# Given data
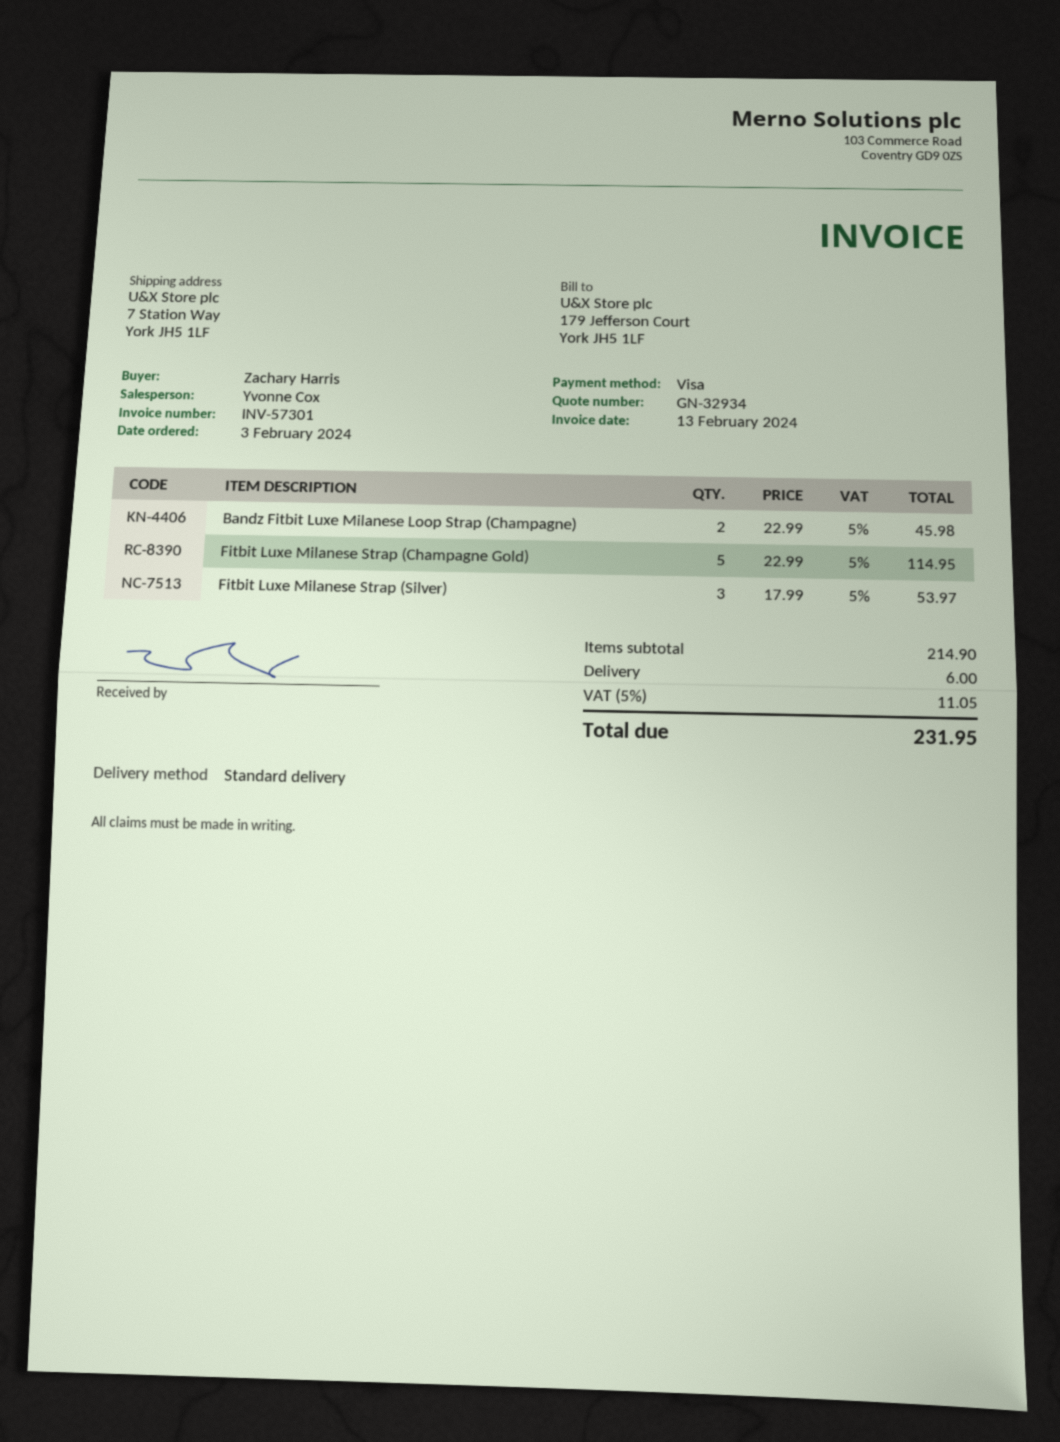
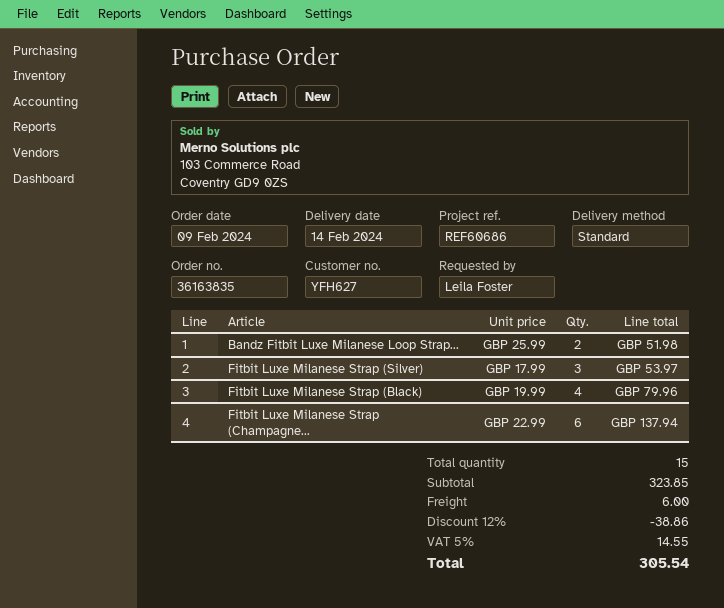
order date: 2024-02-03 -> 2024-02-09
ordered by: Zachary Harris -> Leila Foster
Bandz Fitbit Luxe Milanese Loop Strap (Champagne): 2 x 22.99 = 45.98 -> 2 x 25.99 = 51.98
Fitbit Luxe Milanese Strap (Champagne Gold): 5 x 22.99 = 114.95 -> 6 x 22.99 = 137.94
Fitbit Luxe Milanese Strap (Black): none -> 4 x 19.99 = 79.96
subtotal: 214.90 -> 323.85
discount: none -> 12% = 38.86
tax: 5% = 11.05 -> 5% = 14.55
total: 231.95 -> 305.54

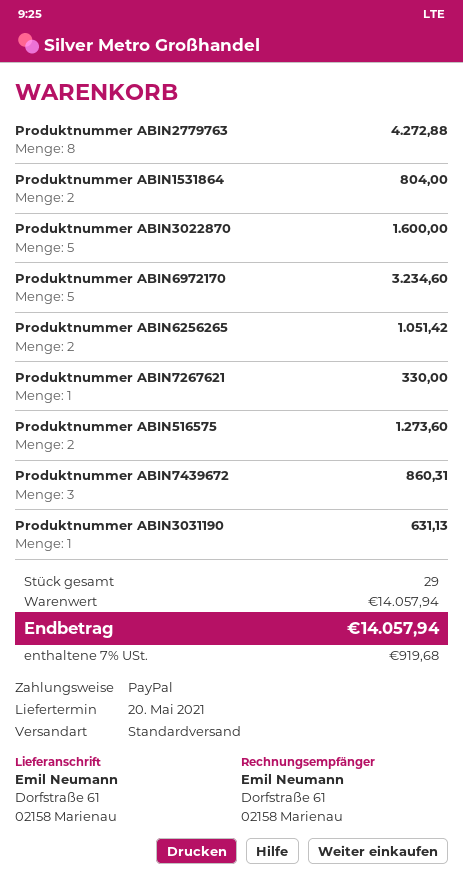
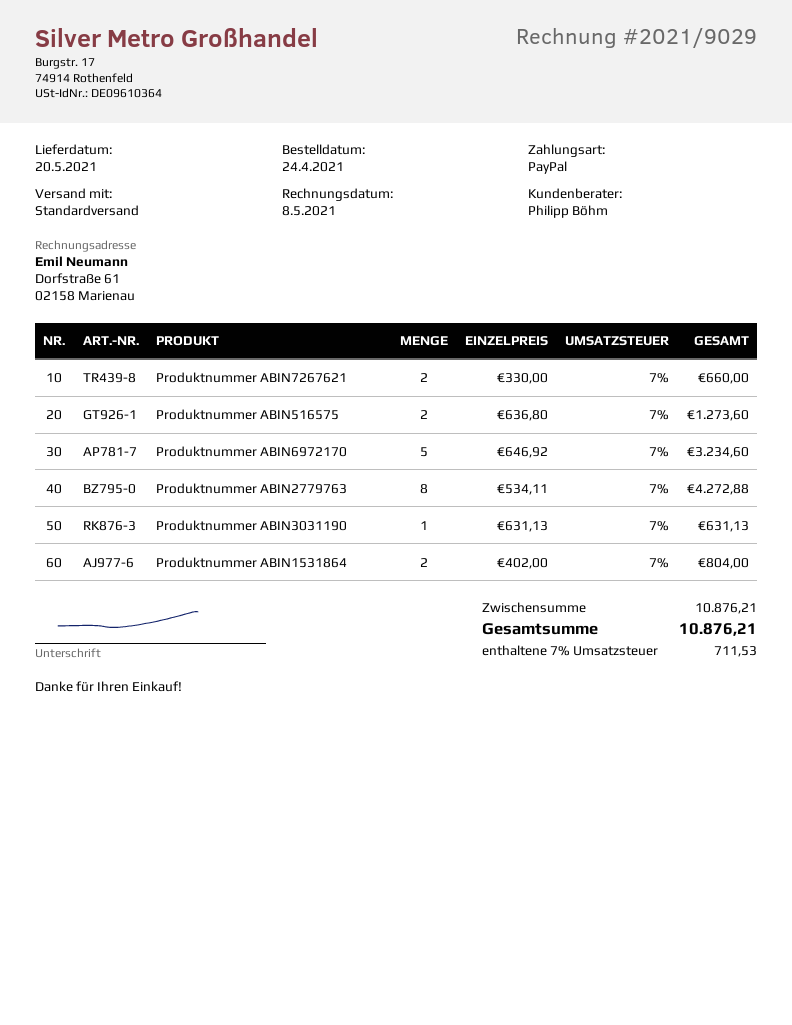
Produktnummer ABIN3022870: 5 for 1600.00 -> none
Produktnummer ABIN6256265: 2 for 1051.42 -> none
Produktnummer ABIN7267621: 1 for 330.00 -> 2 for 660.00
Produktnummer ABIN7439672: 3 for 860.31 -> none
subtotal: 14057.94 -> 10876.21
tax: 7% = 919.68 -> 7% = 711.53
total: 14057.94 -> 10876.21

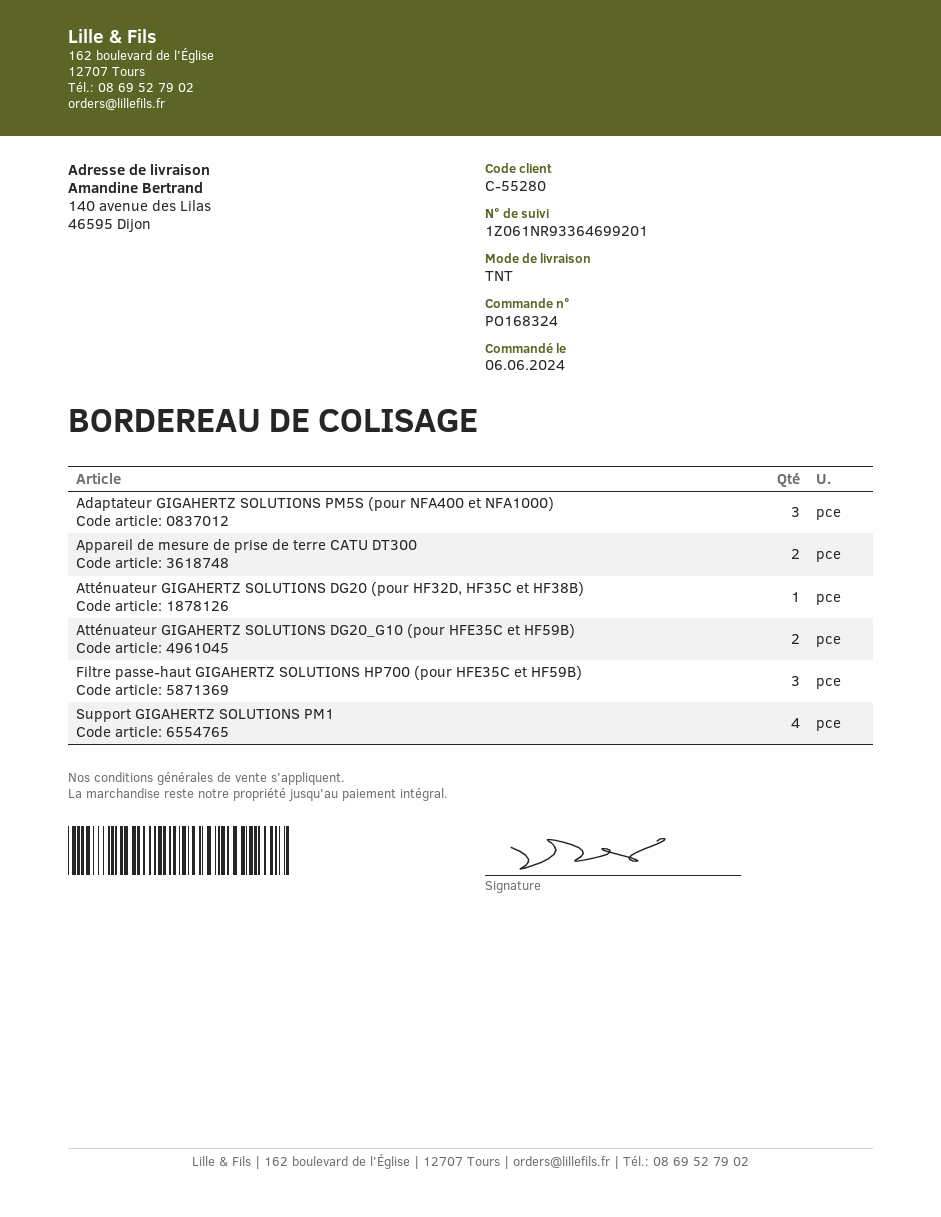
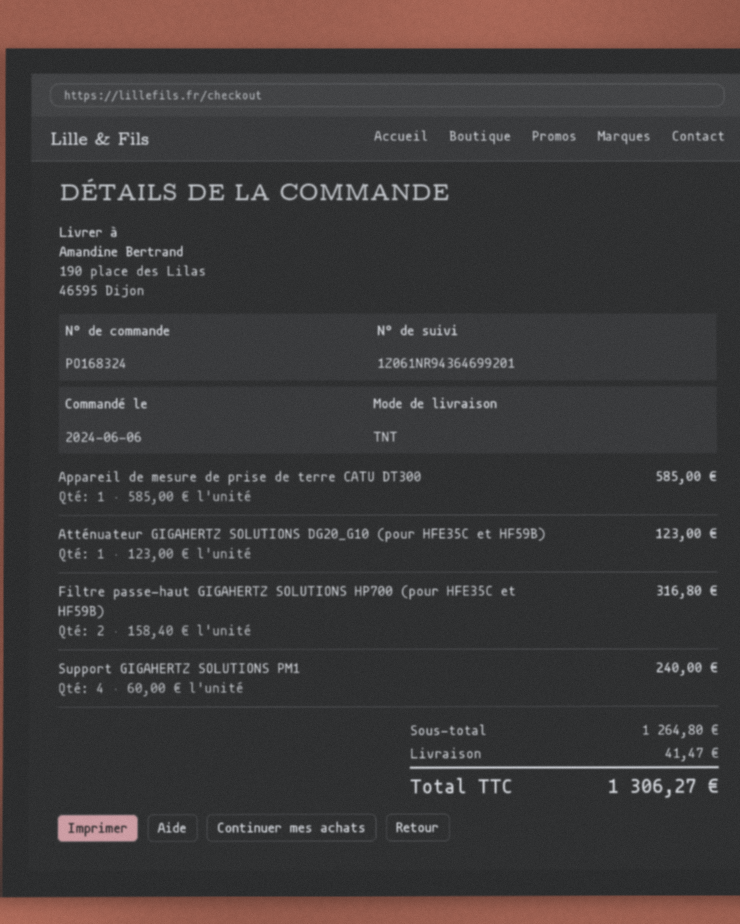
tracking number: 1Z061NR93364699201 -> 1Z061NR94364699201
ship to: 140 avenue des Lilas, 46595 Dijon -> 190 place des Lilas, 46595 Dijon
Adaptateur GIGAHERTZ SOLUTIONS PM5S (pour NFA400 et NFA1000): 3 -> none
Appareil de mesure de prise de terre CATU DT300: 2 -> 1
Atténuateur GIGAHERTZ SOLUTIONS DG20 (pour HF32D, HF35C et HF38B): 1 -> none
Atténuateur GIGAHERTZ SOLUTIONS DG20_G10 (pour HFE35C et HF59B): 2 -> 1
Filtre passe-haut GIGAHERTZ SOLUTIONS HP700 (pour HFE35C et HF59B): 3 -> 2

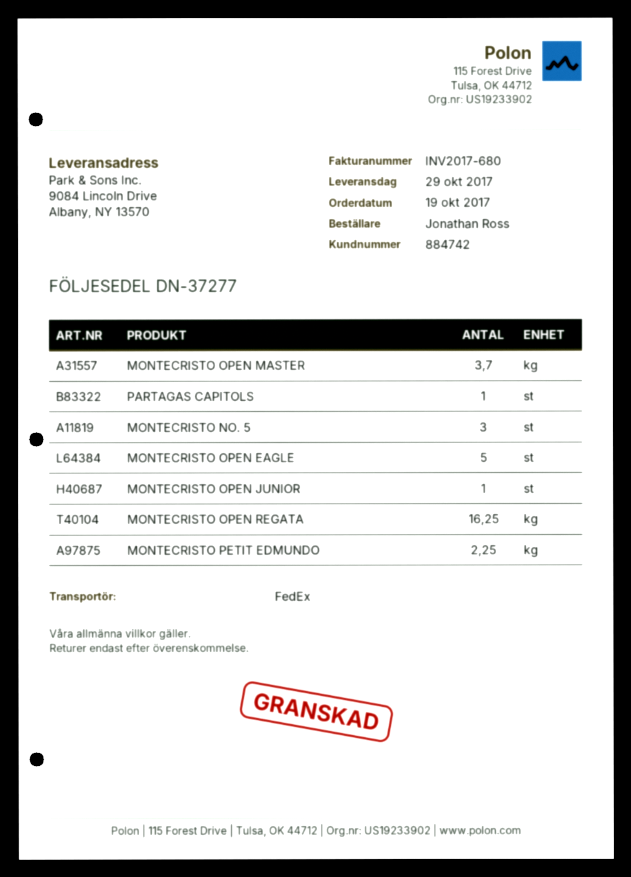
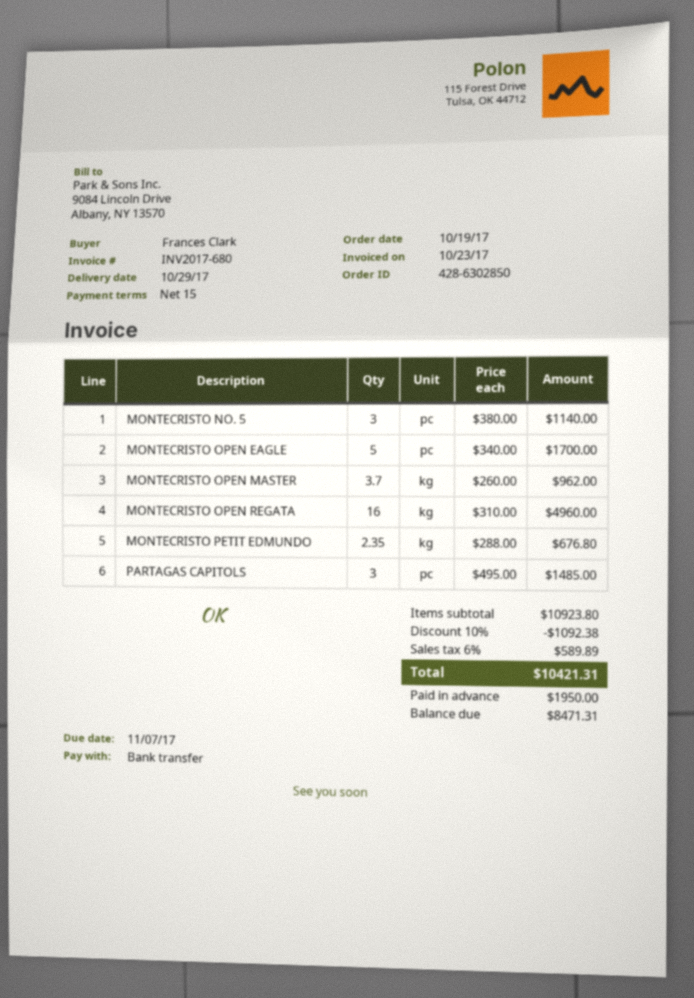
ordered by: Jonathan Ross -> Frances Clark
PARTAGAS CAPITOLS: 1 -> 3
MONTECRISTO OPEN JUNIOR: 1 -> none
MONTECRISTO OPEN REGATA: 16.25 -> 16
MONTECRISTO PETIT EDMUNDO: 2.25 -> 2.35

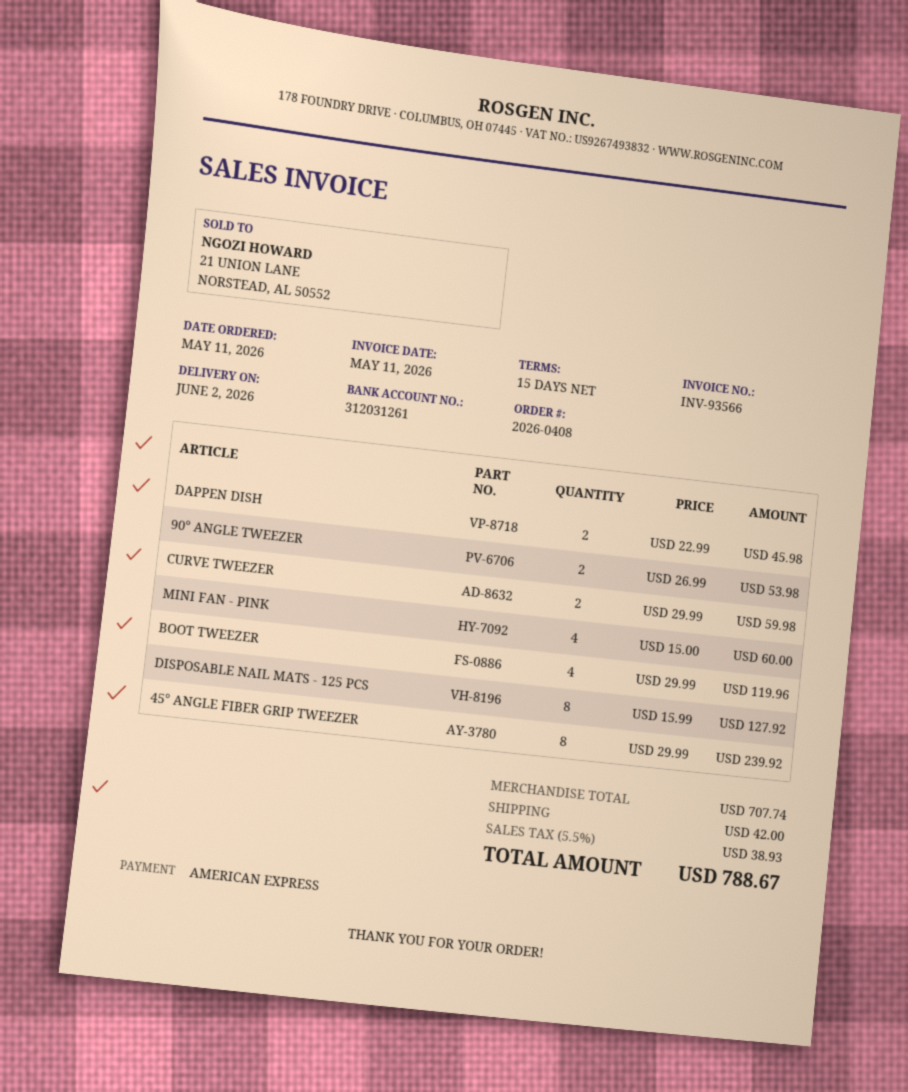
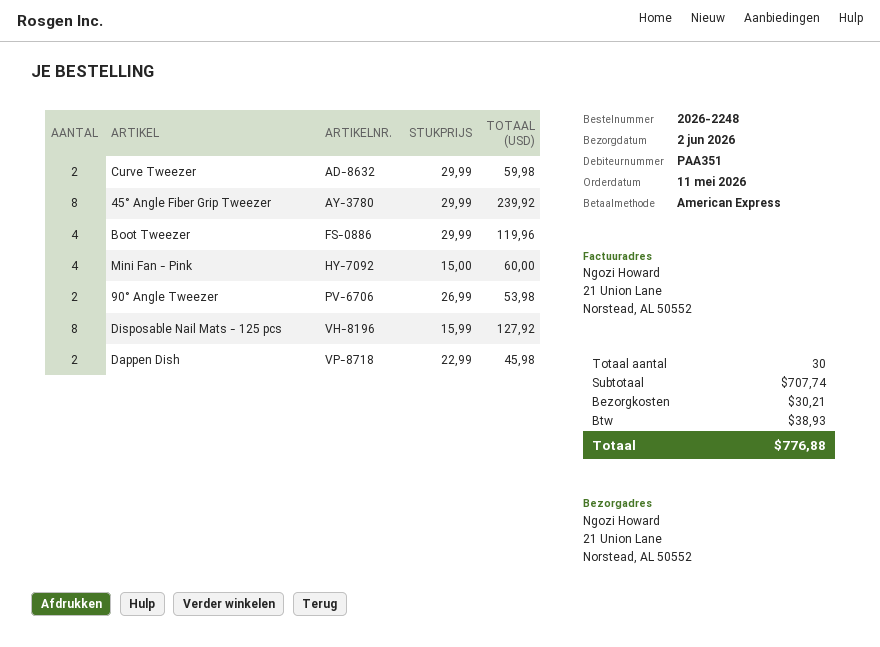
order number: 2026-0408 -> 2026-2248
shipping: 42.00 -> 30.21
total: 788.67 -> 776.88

# What you will do
Return each entry above unchanged. Leave the pictures out.

# Exercise response
order date: 2024-02-03 -> 2024-02-09
ordered by: Zachary Harris -> Leila Foster
Bandz Fitbit Luxe Milanese Loop Strap (Champagne): 2 x 22.99 = 45.98 -> 2 x 25.99 = 51.98
Fitbit Luxe Milanese Strap (Champagne Gold): 5 x 22.99 = 114.95 -> 6 x 22.99 = 137.94
Fitbit Luxe Milanese Strap (Black): none -> 4 x 19.99 = 79.96
subtotal: 214.90 -> 323.85
discount: none -> 12% = 38.86
tax: 5% = 11.05 -> 5% = 14.55
total: 231.95 -> 305.54

Produktnummer ABIN3022870: 5 for 1600.00 -> none
Produktnummer ABIN6256265: 2 for 1051.42 -> none
Produktnummer ABIN7267621: 1 for 330.00 -> 2 for 660.00
Produktnummer ABIN7439672: 3 for 860.31 -> none
subtotal: 14057.94 -> 10876.21
tax: 7% = 919.68 -> 7% = 711.53
total: 14057.94 -> 10876.21

tracking number: 1Z061NR93364699201 -> 1Z061NR94364699201
ship to: 140 avenue des Lilas, 46595 Dijon -> 190 place des Lilas, 46595 Dijon
Adaptateur GIGAHERTZ SOLUTIONS PM5S (pour NFA400 et NFA1000): 3 -> none
Appareil de mesure de prise de terre CATU DT300: 2 -> 1
Atténuateur GIGAHERTZ SOLUTIONS DG20 (pour HF32D, HF35C et HF38B): 1 -> none
Atténuateur GIGAHERTZ SOLUTIONS DG20_G10 (pour HFE35C et HF59B): 2 -> 1
Filtre passe-haut GIGAHERTZ SOLUTIONS HP700 (pour HFE35C et HF59B): 3 -> 2

ordered by: Jonathan Ross -> Frances Clark
PARTAGAS CAPITOLS: 1 -> 3
MONTECRISTO OPEN JUNIOR: 1 -> none
MONTECRISTO OPEN REGATA: 16.25 -> 16
MONTECRISTO PETIT EDMUNDO: 2.25 -> 2.35

order number: 2026-0408 -> 2026-2248
shipping: 42.00 -> 30.21
total: 788.67 -> 776.88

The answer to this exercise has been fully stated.